● **PROMPT**: Reproduce all lines of the listing below in which the word "Falls" occurs.

● **GIVEN DATA**:
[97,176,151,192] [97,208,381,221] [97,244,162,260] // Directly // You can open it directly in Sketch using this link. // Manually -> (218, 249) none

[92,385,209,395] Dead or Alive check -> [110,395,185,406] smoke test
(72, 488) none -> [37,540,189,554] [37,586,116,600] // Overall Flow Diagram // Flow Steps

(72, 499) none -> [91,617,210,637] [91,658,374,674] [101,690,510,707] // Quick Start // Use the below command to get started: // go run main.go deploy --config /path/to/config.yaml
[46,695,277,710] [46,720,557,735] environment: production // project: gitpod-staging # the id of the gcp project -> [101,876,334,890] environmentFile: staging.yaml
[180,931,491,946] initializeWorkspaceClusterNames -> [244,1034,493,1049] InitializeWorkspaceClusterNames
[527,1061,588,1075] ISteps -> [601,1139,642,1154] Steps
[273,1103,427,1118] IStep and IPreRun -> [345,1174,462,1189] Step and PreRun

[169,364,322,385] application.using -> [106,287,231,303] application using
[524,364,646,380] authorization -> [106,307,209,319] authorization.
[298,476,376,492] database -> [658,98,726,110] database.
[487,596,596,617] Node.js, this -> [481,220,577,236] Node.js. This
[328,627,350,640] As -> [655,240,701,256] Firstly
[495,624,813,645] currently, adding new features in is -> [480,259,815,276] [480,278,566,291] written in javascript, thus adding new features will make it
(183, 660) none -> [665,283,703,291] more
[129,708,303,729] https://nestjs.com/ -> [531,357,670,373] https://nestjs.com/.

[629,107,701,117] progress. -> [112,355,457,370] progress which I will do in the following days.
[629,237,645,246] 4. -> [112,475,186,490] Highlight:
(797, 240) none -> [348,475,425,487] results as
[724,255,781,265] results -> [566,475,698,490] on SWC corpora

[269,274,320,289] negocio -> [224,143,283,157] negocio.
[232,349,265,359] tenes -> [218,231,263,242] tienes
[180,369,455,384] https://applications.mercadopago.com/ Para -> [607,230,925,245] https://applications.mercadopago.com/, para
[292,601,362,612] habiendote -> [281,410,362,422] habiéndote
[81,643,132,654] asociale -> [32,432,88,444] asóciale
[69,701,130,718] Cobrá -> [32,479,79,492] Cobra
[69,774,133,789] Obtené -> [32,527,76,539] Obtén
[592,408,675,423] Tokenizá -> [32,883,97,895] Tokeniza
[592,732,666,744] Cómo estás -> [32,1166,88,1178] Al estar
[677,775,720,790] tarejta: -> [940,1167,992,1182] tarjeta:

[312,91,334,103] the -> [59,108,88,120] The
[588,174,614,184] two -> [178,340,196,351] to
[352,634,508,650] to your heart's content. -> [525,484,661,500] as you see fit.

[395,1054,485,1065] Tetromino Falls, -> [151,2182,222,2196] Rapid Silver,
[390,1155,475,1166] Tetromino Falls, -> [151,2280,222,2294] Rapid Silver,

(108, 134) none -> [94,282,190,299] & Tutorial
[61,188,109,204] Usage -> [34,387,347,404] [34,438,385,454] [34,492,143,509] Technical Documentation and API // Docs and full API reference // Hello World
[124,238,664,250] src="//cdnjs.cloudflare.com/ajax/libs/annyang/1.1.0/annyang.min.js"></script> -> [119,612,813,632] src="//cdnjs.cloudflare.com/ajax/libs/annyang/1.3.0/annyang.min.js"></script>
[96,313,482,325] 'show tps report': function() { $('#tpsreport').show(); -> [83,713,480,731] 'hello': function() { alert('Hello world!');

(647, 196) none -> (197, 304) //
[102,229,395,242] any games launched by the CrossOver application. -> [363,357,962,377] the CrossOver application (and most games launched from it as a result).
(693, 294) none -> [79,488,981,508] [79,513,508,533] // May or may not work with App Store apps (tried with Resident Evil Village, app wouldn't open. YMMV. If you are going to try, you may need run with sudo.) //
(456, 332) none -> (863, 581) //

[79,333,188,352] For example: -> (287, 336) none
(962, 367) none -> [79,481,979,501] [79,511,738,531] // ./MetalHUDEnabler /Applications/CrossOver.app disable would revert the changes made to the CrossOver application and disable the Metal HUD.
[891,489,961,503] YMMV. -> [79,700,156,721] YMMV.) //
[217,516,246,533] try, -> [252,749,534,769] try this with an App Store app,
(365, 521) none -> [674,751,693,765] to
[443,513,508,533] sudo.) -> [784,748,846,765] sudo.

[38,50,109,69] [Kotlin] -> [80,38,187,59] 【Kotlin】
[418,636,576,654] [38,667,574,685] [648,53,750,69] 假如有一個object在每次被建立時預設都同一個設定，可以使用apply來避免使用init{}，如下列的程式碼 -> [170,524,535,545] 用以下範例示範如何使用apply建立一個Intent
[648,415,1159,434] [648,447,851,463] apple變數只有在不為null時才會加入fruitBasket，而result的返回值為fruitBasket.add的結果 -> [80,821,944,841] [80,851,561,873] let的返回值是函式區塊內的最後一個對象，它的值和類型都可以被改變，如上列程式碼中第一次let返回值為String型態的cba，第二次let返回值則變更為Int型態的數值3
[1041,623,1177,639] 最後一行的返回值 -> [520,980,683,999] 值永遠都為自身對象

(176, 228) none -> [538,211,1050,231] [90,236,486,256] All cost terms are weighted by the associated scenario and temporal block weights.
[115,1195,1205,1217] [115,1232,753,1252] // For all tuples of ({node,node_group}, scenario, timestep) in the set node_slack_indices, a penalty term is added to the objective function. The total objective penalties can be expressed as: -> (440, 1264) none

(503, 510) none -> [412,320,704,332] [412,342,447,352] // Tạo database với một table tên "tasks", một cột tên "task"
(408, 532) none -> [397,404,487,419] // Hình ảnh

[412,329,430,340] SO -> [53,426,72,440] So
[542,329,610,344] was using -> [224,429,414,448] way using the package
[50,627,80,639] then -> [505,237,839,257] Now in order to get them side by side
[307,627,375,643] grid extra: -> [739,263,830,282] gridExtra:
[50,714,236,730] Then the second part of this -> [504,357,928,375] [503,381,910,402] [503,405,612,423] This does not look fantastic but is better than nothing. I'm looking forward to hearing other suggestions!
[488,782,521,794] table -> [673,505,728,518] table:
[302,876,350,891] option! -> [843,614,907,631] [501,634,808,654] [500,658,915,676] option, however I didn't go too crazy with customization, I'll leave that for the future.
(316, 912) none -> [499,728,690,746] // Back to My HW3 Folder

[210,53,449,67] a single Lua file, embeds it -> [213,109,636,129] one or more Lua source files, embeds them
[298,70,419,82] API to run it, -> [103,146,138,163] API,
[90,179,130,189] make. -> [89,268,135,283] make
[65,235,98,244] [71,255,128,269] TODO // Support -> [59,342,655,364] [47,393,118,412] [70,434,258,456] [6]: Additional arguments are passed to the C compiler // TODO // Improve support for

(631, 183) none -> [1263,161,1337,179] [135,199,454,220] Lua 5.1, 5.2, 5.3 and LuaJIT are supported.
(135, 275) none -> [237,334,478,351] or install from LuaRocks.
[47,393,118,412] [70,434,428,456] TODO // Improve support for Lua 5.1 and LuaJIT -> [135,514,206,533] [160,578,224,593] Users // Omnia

● **OUTPUT OF THE TASK**:
[395,1054,485,1065] Tetromino Falls, -> [151,2182,222,2196] Rapid Silver,
[390,1155,475,1166] Tetromino Falls, -> [151,2280,222,2294] Rapid Silver,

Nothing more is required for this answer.